Scientists describe their work as “the lunar landing of genomics,” as the advance means that fossilized remains are no longer the only way to obtain ancient DNA. In addition, it shows that ancient DNA can now be studied in the context of populations, rather than scattered and fragmented individuals.
“When an animal or a man urinates or defecates, the body’s cells are also excreted. And the DNA fragments of those cells are what we can detect in soil samples,” he explained. geneticist Eske Willerslev of the University of Copenhagen in Denmark.
“Using extremely powerful sequencing techniques, we have for the first time reconstructed genomes (genetic profiles) based on these fragments. We have shown that hair, urine and feces provide genetic material that, under the right conditions, can survive for much longer. time than 10,000 years “.
Chiquihuite Cave, where the samples were obtained, is well known as a place of historical importance. Many tools and fragments of stone, dating back 25,000 to 30,000 years, show a period of human occupation, but humans were not the only ones to make use of the cave.
Bones and DNA traces also revealed the presence of a large number of animals, including bears, bats, mice, rodents and kangaroo rats. Through these samples, Willerslev and his team have now completely sequenced and recreated the Upper Paleolithic two-bear genome.
The first specimen was the ancestor of the modern American black bear (American bear), which still roams the forests of the American continent. The second was the short-faced giant bear already extinct (we Arctodus), one of the largest bears he ever lived, which died at the end of the last ice age about 11,000 years ago.
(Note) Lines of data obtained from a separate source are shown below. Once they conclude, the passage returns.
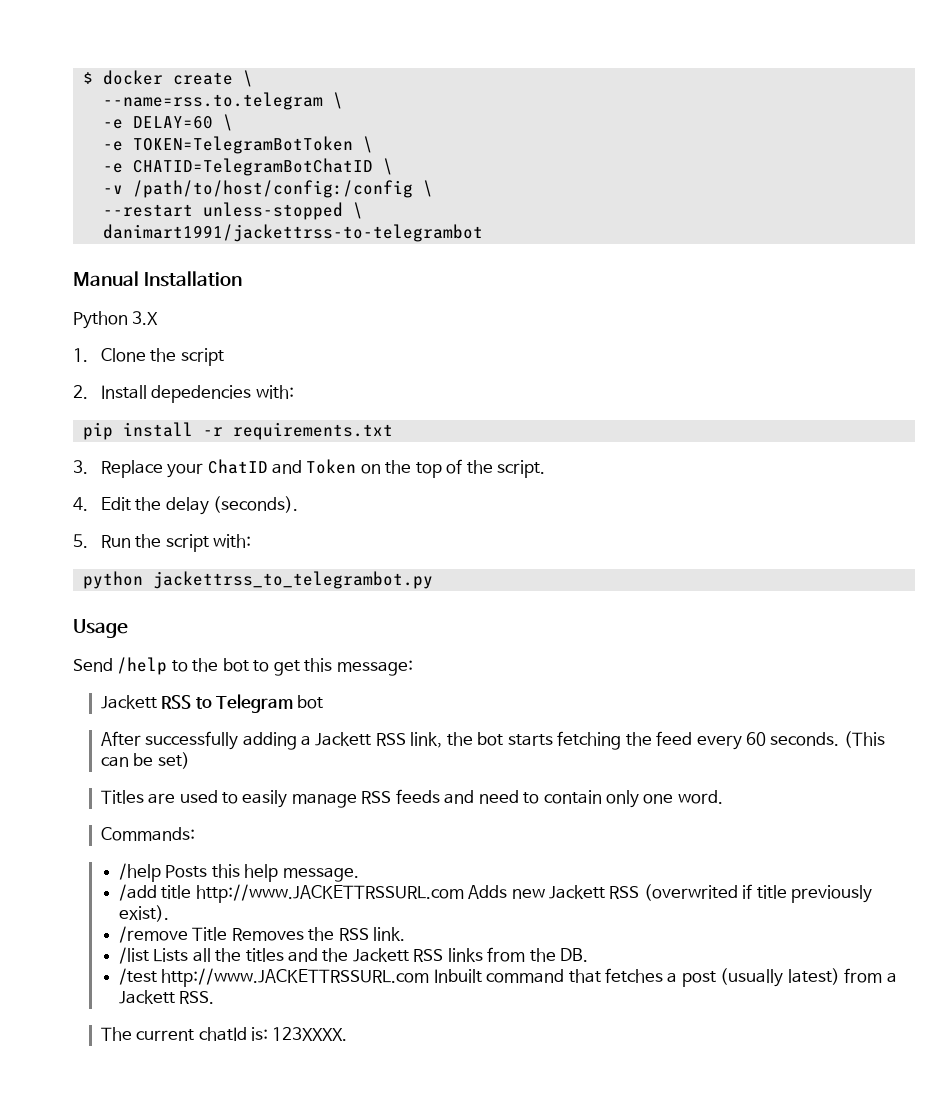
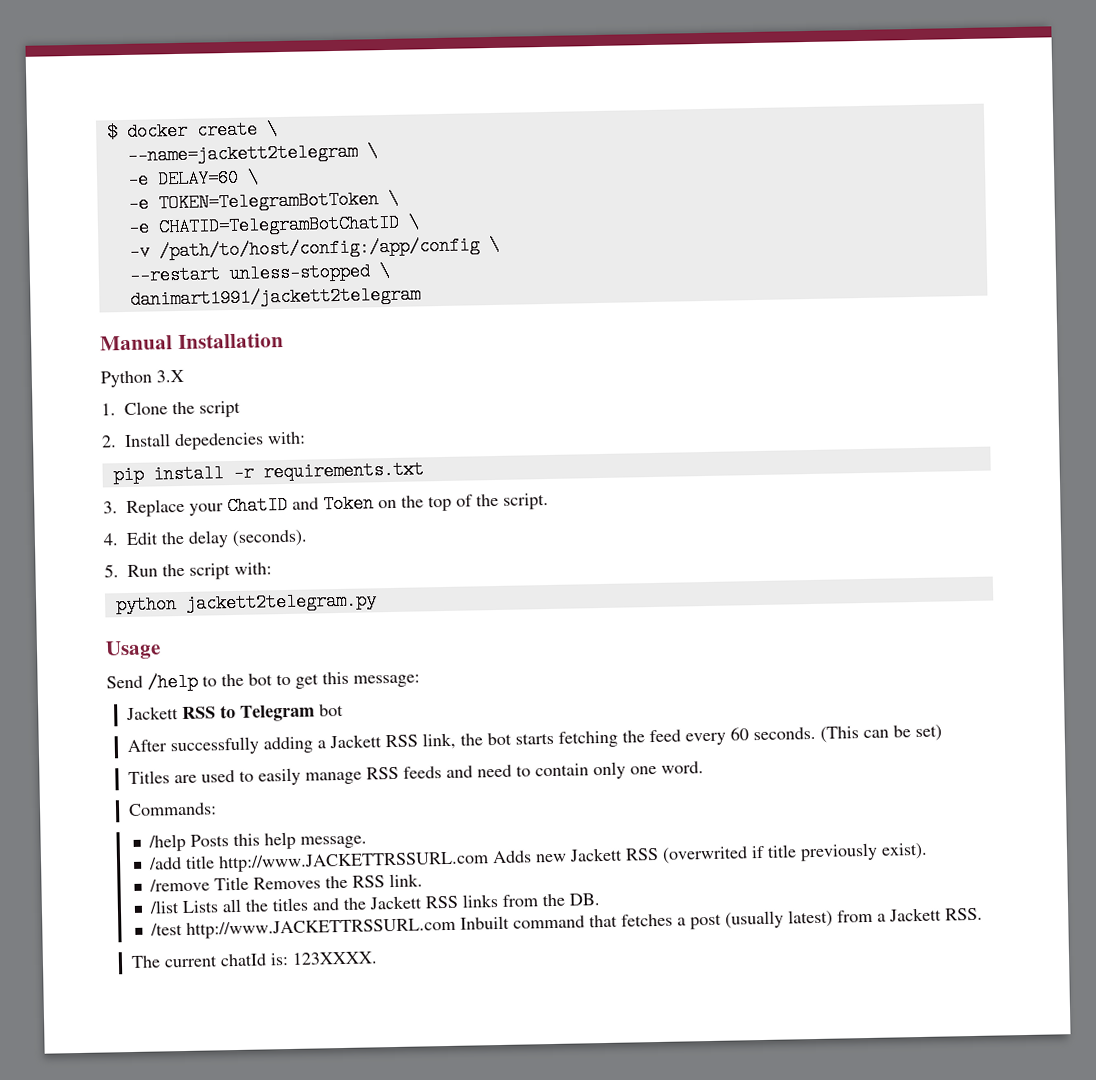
[102,92,323,110] --name=rss.to.telegram -> [126,142,358,165] --name=jackett2telegram
[132,180,413,198] /path/to/host/config:/config -> [158,236,480,261] /path/to/host/config:/app/config
[102,224,483,242] danimart1991/jackettrss-to-telegrambot -> [129,285,421,309] danimart1991/jackett2telegram
[152,571,433,589] jackettrss_to_telegrambot.py -> [184,591,377,613] jackett2telegram.py

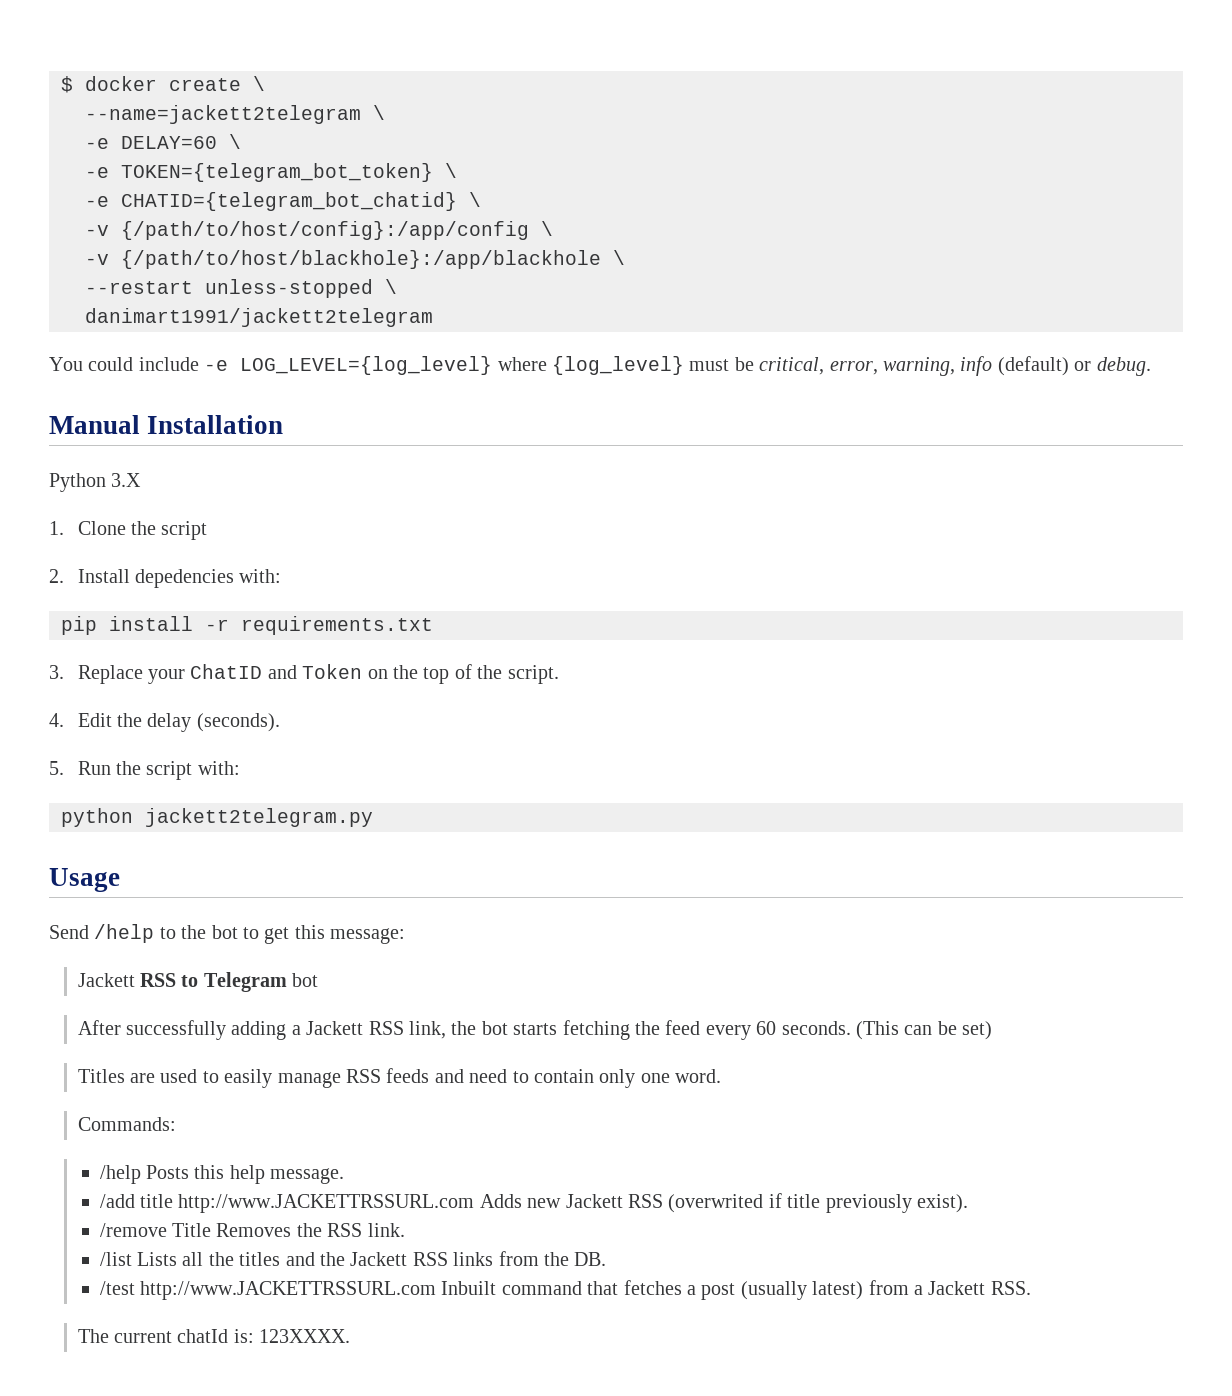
[157,189,399,213] [127,213,420,237] [128,236,480,261] TOKEN=TelegramBotToken \ // -e CHATID=TelegramBotChatID \ // -v /path/to/host/config:/app/config -> [121,163,457,182] [85,192,481,211] [85,221,553,240] [85,250,601,269] TOKEN={telegram_bot_token} \ // -e CHATID={telegram_bot_chatid} \ // -v {/path/to/host/config}:/app/config \ // -v {/path/to/host/blackhole}:/app/blackhole
(421, 297) none -> [49,356,1151,376] // You could include -e LOG_LEVEL={log_level} where {log_level} must be critical, error, warning, info (default) or debug.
Sampling of the different cultural layers of the cave. (Devlin A. Gandy)
The researchers compared these genomes with those of other bears, including 83 current black bears from the United States and Canada, and three short-faced giant bears that lived in the Yukon in Canada about 22,000 years ago, based on an analysis. of its fossilized remains.
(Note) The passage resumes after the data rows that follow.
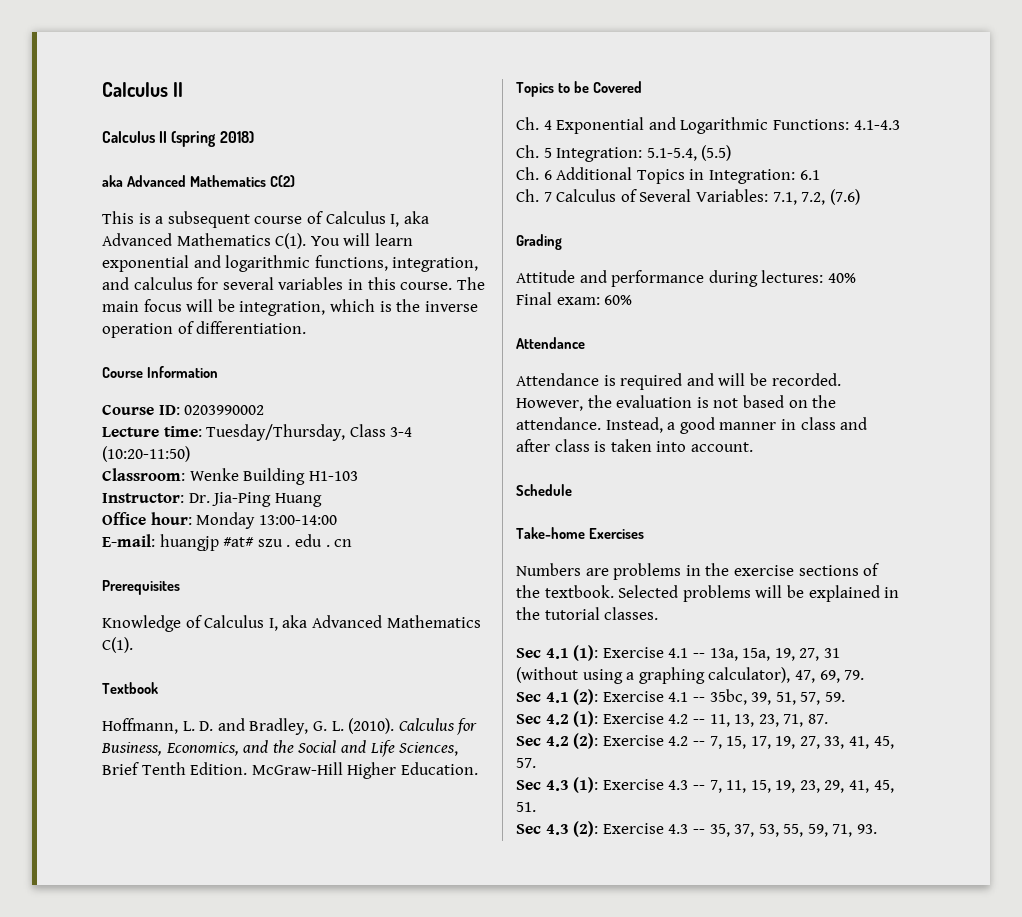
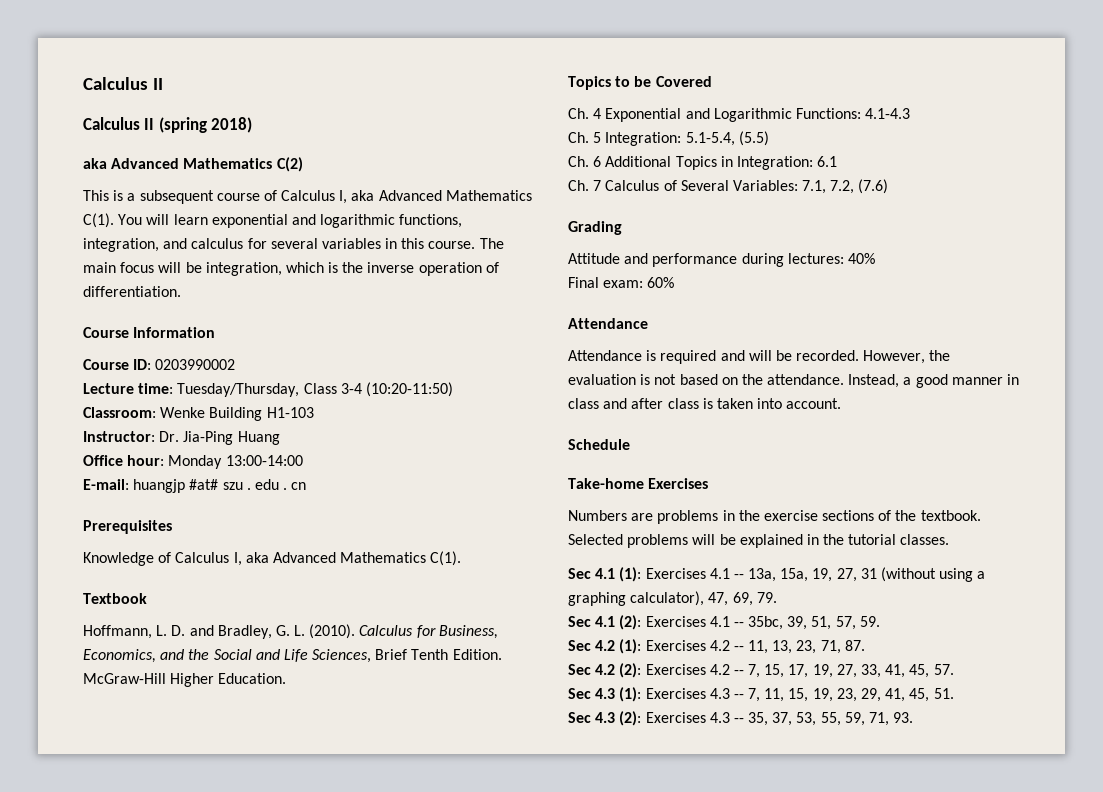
[602,647,664,658] Exercise -> [645,568,706,579] Exercises
[602,691,664,702] Exercise -> [645,616,706,627] Exercises
[602,713,664,724] Exercise -> [645,640,706,651] Exercises
[602,735,664,746] Exercise -> [645,664,706,675] Exercises
[602,779,664,790] Exercise -> [645,688,706,699] Exercises
[602,823,664,834] Exercise -> [645,712,706,723] Exercises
They found that Chiquihuite black bears are closely related to modern bears in North America, but they also share ancestry with black bears in Alaska. The researchers also found that Chiquihuite bears belong to the eastern lineage and that this lineage was the first to diverge from other current populations of American black bears.
The DNA of the short-faced giant bears was joined using the DNA of the eight modern bears of the Ursidae family, as well as three extinct bears and the three short-faced giant bears in the Yukon Territory.
“The short – faced bears that lived in northern Mexico were clearly different from the population of [short-faced] bears living in northwestern Canada, ”said geneticist Mikkel Winther Pedersen of the University of Copenhagen.
“This is an excellent example of the new knowledge that suddenly becomes available when genomes are reconstructed from DNA fragments extracted from the soil.”
In addition to the bear’s discoveries, which fill some gaps in our knowledge of animal ancestry in the Americas, the results show that we can now extract much more from environmental DNA than was previously possible, the researchers.
DNA fragments found in sediments usually show that there was a specific species and when. Now, using the team’s techniques, scientists can learn much more about these animals, such as where they fit into their family tree and how animals migrated and diverged from their common ancestors.
“Everyone around the world who is scientifically involved in the study of ancient DNA recognized the need to reconstruct genomes from fragments found in soil or sediment. Being able to do this for the first time means we opened a new frontier, ”Willerslev said. .
“The analysis of DNA found in the soil could have the potential to broaden the narrative on everything from species evolution to climate change: this is the lunar landing of genomics. because fossils will no longer be needed. “
The team’s research has been published in Current biology.